Nobles County Integration Collaborative Youth Program Leader Gladys Aldana watches the progress of Dave Lowry-Ortega, a blindfolded artist, and his guides Kelly Xayavath (on far left) and Ehta Hso as he completes a drawing. (Tim Middagh / The Globe)1 / 2
Nobles County Integration Collaborative Bilingual Program Aide Than Than Kyaw helps Pwey Say with a painting project in art class. (Tim Middagh / The Globe)2 / 2

WORTHINGTON — With a passion for helping others, two young professionals have joined the Nobles County Integration Collaborative, and are eager to provide programs and assistance they know well from recent experience.

Gladys Aldana and Than Than Kyaw are integrating into their new roles as youth development leader and bilingual program aide, respectively.  

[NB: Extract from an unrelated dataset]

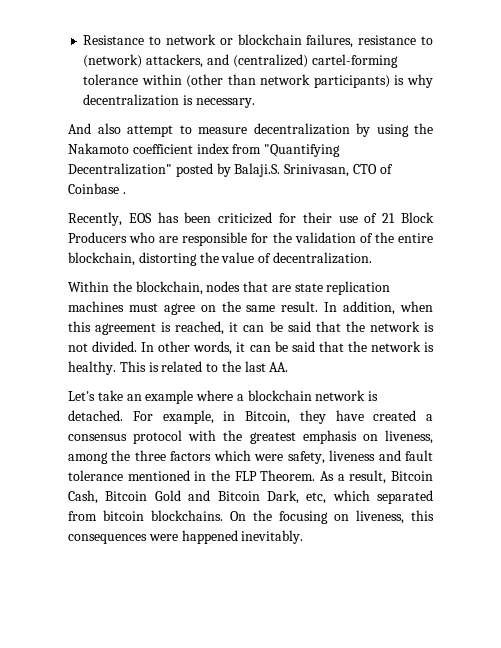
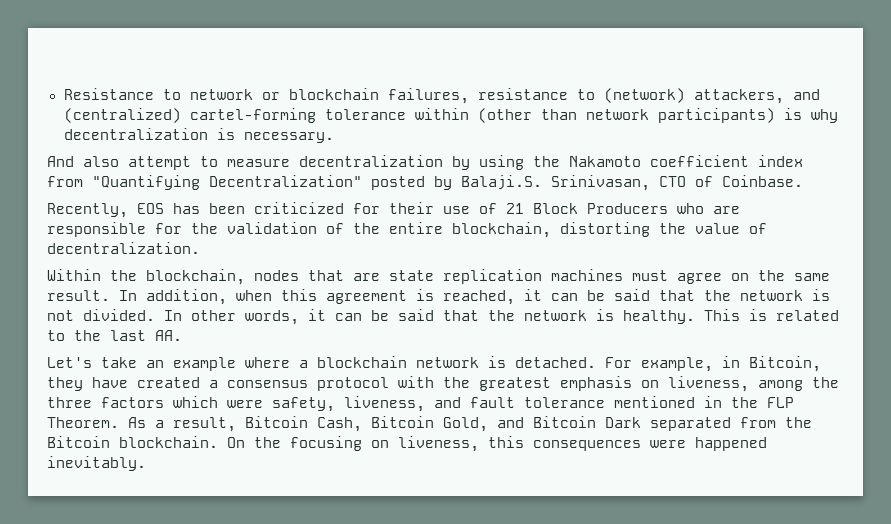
[68,183,126,194] Coinbase . -> [722,175,803,187] Coinbase.
[329,450,376,461] liveness -> [344,396,425,412] liveness,
[154,490,181,501] Gold -> [443,417,488,432] Gold,
[266,490,433,504] [68,510,223,521] Dark, etc, which separated from bitcoin blockchains. -> [605,417,812,431] [47,436,218,448] Dark separated from the Bitcoin blockchain.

Aldana, a 2015 Worthington High School and 2017 Minnesota West Technical and Community College graduate, will lead the collaborative’s Dynamic 507. She said she’s excited to guide the after-school high school program aimed at helping students navigate and prepare for their next steps beyond high school — whether that be a job, higher education or financial aid applications.

As someone who desires work in an education-centered field, Aldana is excited to be leading a program she participated in just years before. She hopes to be a helpful resource to students she considers not unlike herself just a few years ago.

“While my mom was always supportive of me to continue my education, she didn’t always know how to help,” said Aldana, explaining that her mother grew up in Mexico and as a result didn’t know the processes of applying for colleges and financial aid. “I want to build relationships and (students) to know they can count on me.”

Aldana also assists in Odyssey programs for middle school students, and is on hand for a portion of the day at Worthington High School for language barrier support and Spanish translation.

As for Kyaw, he’s helping new students learn the English language, in part through art. The Karen interpreter is assisting students in a high school art course comprised entirely of newcomer students who are enrolled in English as a Second Language programs.

He also interprets for the handful of Karen-speaking students and families, a need he too once had, as his family relocated from Thailand to Worthington when he was 12 years old. Kyaw said he was enrolled in District 518’s ESL program until 11th grade.  

A current Minnesota West student and 2017 WHS grad, Kyaw is also now prepping for a career in the education field. He thinks this position can help him learn and push him closer to his future goals.  

“This is a great opportunity to learn and I’m taking it,” he said enthusiastically. “It’s learning in action.”